September 16, 1991, 11:30 p.m. I am wide awake upstairs at my family‘s brick cottage on 14th Avenue in Cordele, Georgia. My bedroom is lit only by the single bulb lamp on my desk. The walls are plastered with the indicia of "rebellious" youth: posters of bands with names like "Poison," "Metallica," and "Motley Crue," Camel cigarette ads featuring "Joe the Camel" in leather bomber jackets and such. There's ignored homework spread out all over my bed and a half-eaten late night snack on my desk. I'm laying on my bed with my headphones on, listening to some band or another but not hearing it.
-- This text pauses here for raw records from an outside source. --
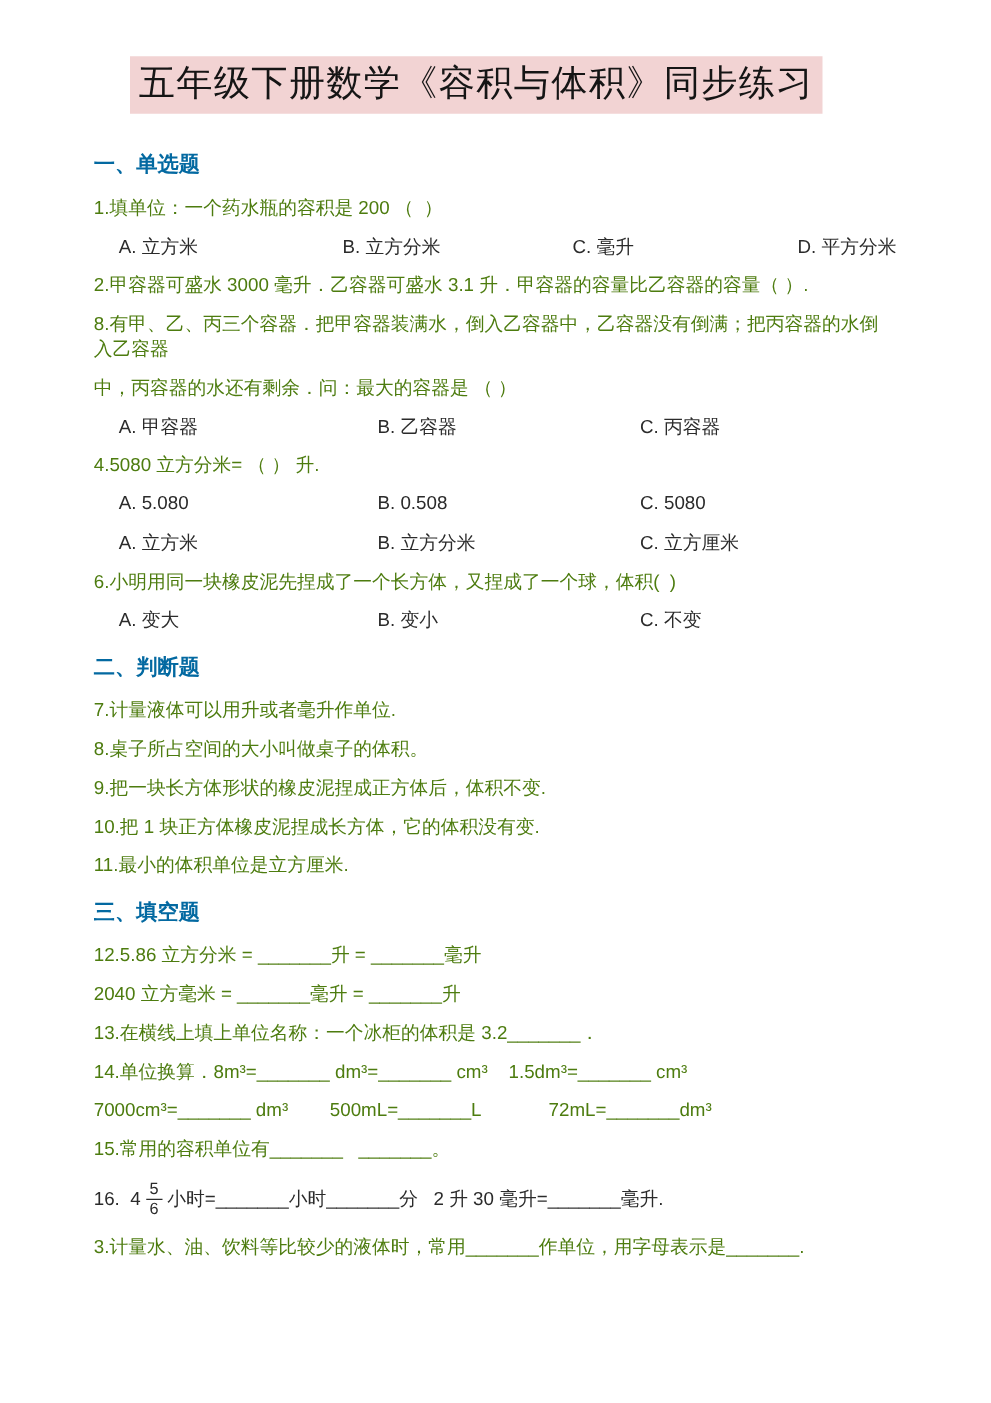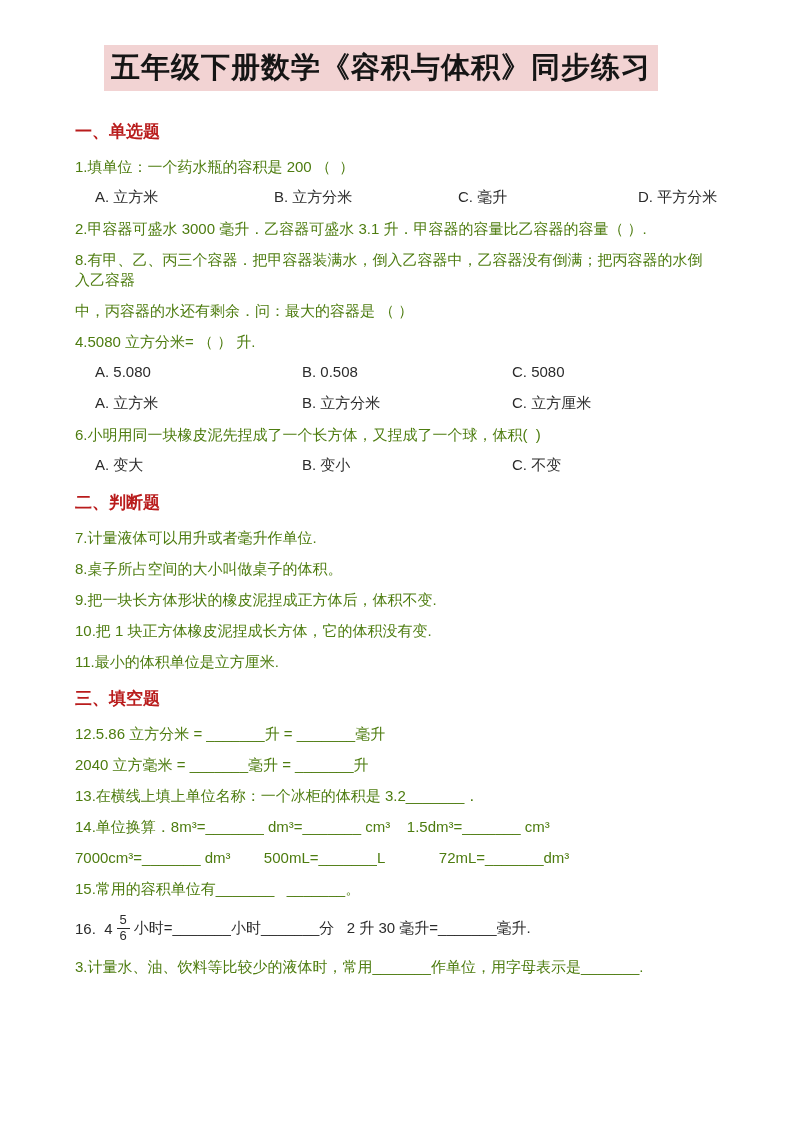"五年级下册数学《容积与体积》同步练习" .doc-title { font-weight: 700 -> 400 }
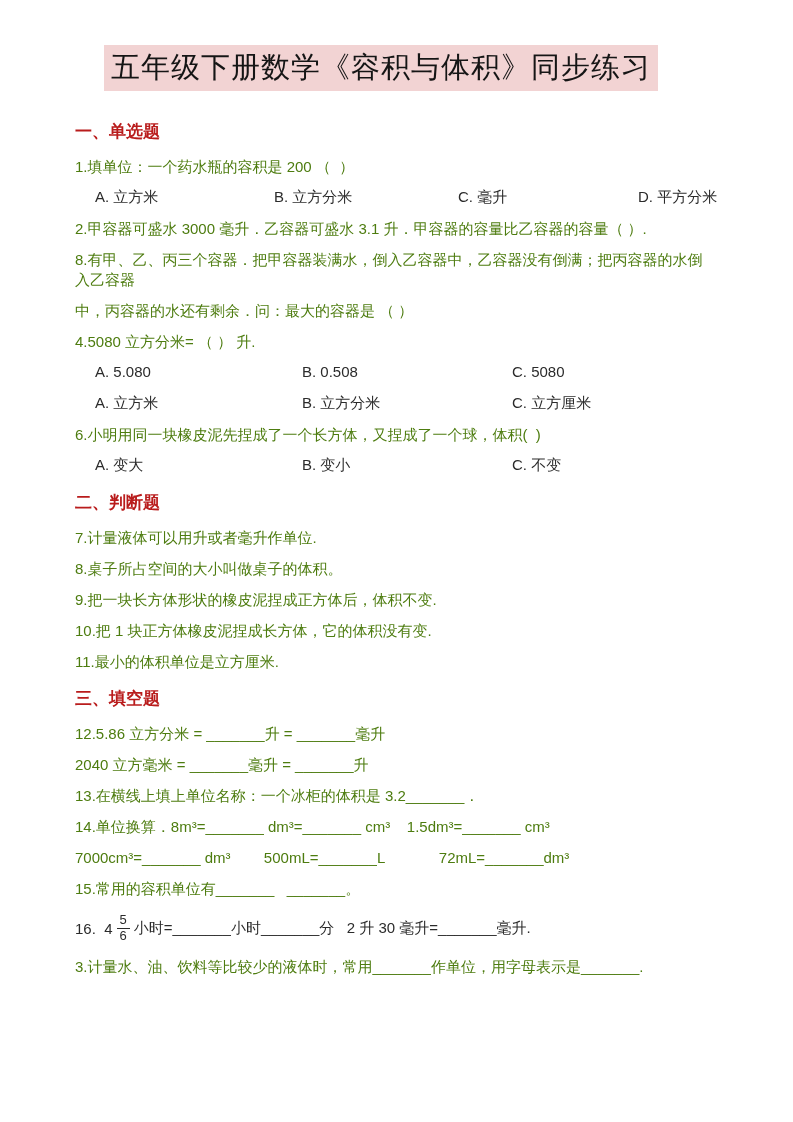"一、单选题" .sec { color: #b91c1c -> #0369a1 }
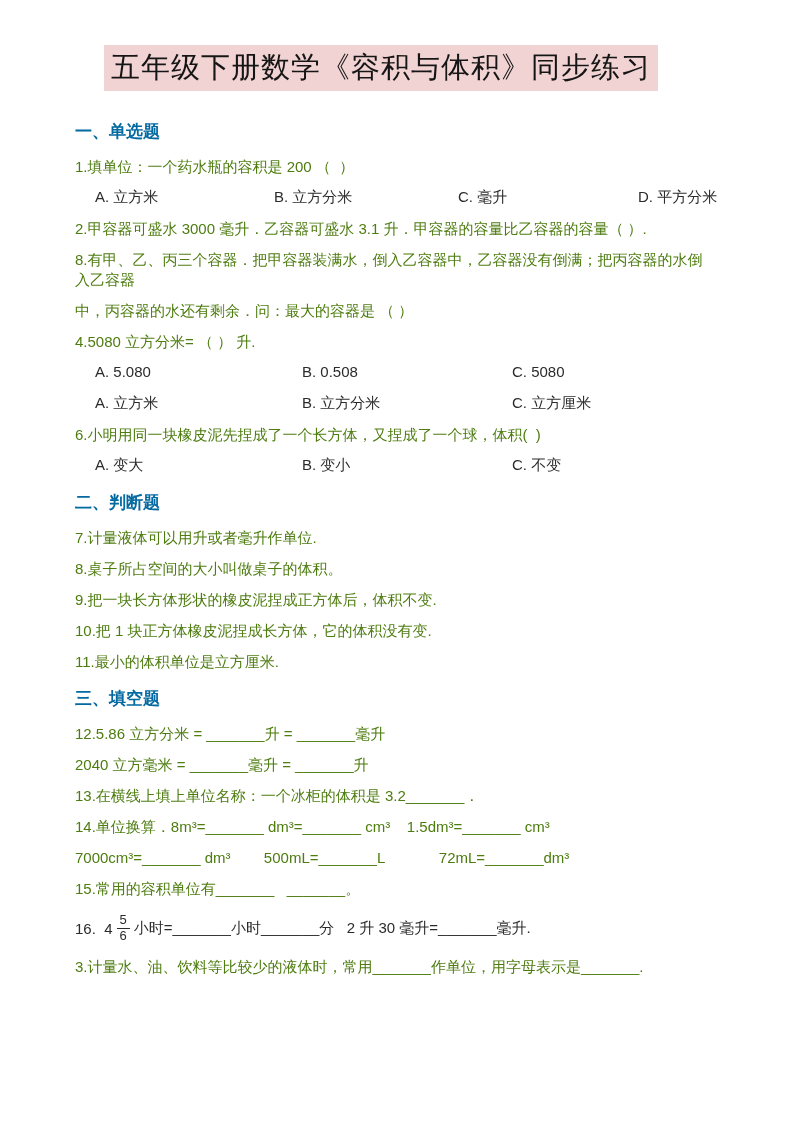"A. 甲容器" div.opts { html: none -> <div> <span>A. 甲容器</span> <span>B. 乙容器</span> <span>C. 丙容器</span> </div> }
I’ve been dressed and ready to go for over an hour. Finally, it's time. I stand up to leave. There are three twenty dollar bills rolled up tight in the front right pocket of my jeans. I pat anyway to make sure they're still there. Appointed in my black Guns ’n’ Roses t-shirt and Nike cross trainers, I kill my stereo, leave my bedroom, and tiptoe down the single flight of stairs. The third one from the top always creaked if you stepped in the middle. Shhhhhhh. I pull the back door open gingerly (it was hardly ever locked, even at night) but the old metal weather stripping makes its inevitable clatter. Shhhhhhhh. Mom knows I’m leaving, but everyone is sleeping and I can’t wake little sister Meg. I’ve been working on this for months, pleading with Mom in an effort to convince her that it was absolutely safe for me to be out in the O’Neal neighborhood on my bicycle after midnight. 

I slip outside. It‘s not summer but not fall on the coastal plain of Georgia; still muggy outside even approaching midnight. I pause to savor the moment. It’s finally almost here. The Day. The rock supernova that was Appetite for Destruction (a topic unto itself) had started to flicker around ‘88. The release of Lies in ’89 had kept the fire burning, but it was a mash up of the band‘s punk origin live recordings on the A-side with an all acoustic B-side; a bit hard for my young mind to digest. The nearly two years that followed were interminable for the faithful. For months and months and months, nobody had known when The Day would come. At first, there were vague hints, unconfirmed rumors and innuendo focused on one date or another. Then, there were the vicious teases declaring that this date or that was The Day, which gave way to the "no kidding I know someone whose cousin’s friend used to date the band’s manager and saw them on Sunset Strip back in ’85 and he told me for absolutely sure _____ is The Day." Rumors of the band breaking up and getting back together. Nooooo! I cannot say for certain how I finally got iron clad confirmation of when the waiting would end, but I believe it came in the form of an announcement by Riki Rachtman on Headbanger’s Ball. It would be September 16, 1991. The Day.  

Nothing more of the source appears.